The United States and its regional partners are correct to oppose categorically a North Korean nuclear weapons capability, as well as all the testing and other activities that have become associated with it. This cornerstone of our collective policy should remain unchanged; to do otherwise would put the entire fabric of the Nuclear Non-Proliferation Treaty at risk and accede to a nuclear weapons capability in the hands of what may be the world’s single most brutal regime.
But we also need to recognize reality: North Korea continues to test nuclear weapons—no other country has done so this century. Even worse, as best we can tell, it continues to produce more fissile materials and thus quite likely more bombs. It remains demonstrably unfazed by Western sanctions and unafraid of Chinese retaliation. And the world’s tentative conclusion, that it failed to detonate a true hydrogen bomb in its recent test, is only likely to stoke its interest in trying again down the road. We can stick with an ethically justifiable and morally pure policy that is failing, or we can try something else.
Most observers have rightly called on China to tighten its economic aid and trade with the North. This is the correct diplomatic message to convey to Beijing. It is also likely to fail just as much as previous attempts. For all Beijing’s concern about having a nuclear-armed neighbor in northeast Asia, it is North Korea’s only ally, and vice versa. It is also afraid of Kim Jong-Un’s bellicosity and unlikely to wish to provoke him. So we should play out the current efforts to persuade Beijing to tighten sanctions in realms like banking and hydrocarbons, but keep expectations modest.
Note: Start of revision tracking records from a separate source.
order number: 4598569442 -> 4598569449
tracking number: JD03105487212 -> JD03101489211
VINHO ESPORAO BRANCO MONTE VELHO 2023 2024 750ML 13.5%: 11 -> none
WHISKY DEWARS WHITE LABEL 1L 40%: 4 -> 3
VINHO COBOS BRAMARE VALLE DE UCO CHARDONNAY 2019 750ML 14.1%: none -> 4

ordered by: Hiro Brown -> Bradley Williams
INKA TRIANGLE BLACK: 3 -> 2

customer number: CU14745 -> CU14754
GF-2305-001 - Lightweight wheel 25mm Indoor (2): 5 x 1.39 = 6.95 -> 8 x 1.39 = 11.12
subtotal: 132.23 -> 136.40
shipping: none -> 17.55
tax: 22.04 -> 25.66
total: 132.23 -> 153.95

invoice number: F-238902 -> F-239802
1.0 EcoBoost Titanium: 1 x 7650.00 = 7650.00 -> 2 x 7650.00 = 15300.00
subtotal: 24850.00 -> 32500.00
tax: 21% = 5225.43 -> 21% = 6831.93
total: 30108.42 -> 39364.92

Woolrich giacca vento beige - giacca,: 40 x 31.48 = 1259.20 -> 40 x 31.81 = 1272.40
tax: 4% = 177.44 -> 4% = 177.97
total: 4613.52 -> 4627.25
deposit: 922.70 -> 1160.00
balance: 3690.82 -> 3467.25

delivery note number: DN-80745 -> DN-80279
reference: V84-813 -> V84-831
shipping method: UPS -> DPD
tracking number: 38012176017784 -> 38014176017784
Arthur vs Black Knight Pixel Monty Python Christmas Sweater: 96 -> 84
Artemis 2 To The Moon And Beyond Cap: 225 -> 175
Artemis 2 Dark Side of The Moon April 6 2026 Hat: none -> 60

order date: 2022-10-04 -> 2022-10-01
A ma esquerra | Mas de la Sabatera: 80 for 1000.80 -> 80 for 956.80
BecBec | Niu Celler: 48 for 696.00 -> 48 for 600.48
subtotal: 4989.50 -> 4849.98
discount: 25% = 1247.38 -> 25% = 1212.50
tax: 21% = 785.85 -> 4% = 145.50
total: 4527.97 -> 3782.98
We need a policy that is both more pragmatic, in terms of its immediate goals for changing North Korea’s behavior, and more promising in its ability to gain greater Chinese cooperation for squeezing North Korea if there are further unacceptable actions taken in the future.
How to do this? We cannot reward North Korea for its outlandish actions, or “buy the same horse three times” to paraphrase those American officials who argued in the past that North Korea violated previous denuclearization deals and then returned to the negotiating table, only to demand additional compensation. But we can offer incentives for North Korea to take certain actions that it has not yet been asked to undertake, along with restraint on the nuclear front, as part of a package deal.
Our interim goal should be to dissuade Pyongyang from any more nuclear testing and to persuade it to dismantle verifiably its nuclear infrastructure—the reactor that produces plutonium and the centrifuges that produce enriched uranium. We know where the former is; apparently we still have no clue about the latter, so some form of managed access would be needed to identify and visit these sites (perhaps involving Chinese, Russian or UN monitors, if American eyes are unwelcome). Our longer-term goal should still be complete denuclearization, including the dismantling of the ten or so bombs North Korea is believed to possess—but that step could happen at the end of a long process that need not be formally undertaken or even fully negotiated at the outset.
The incentives we could offer in the short term would be a gradual relaxation of many existing sanctions on North Korea, in return not only for the near-term nuclear restraint noted above, but for an end to the production and testing of ballistic missiles above a certain range, and a pullback of some potent weaponry from near the DMZ. That would be the near-term package deal.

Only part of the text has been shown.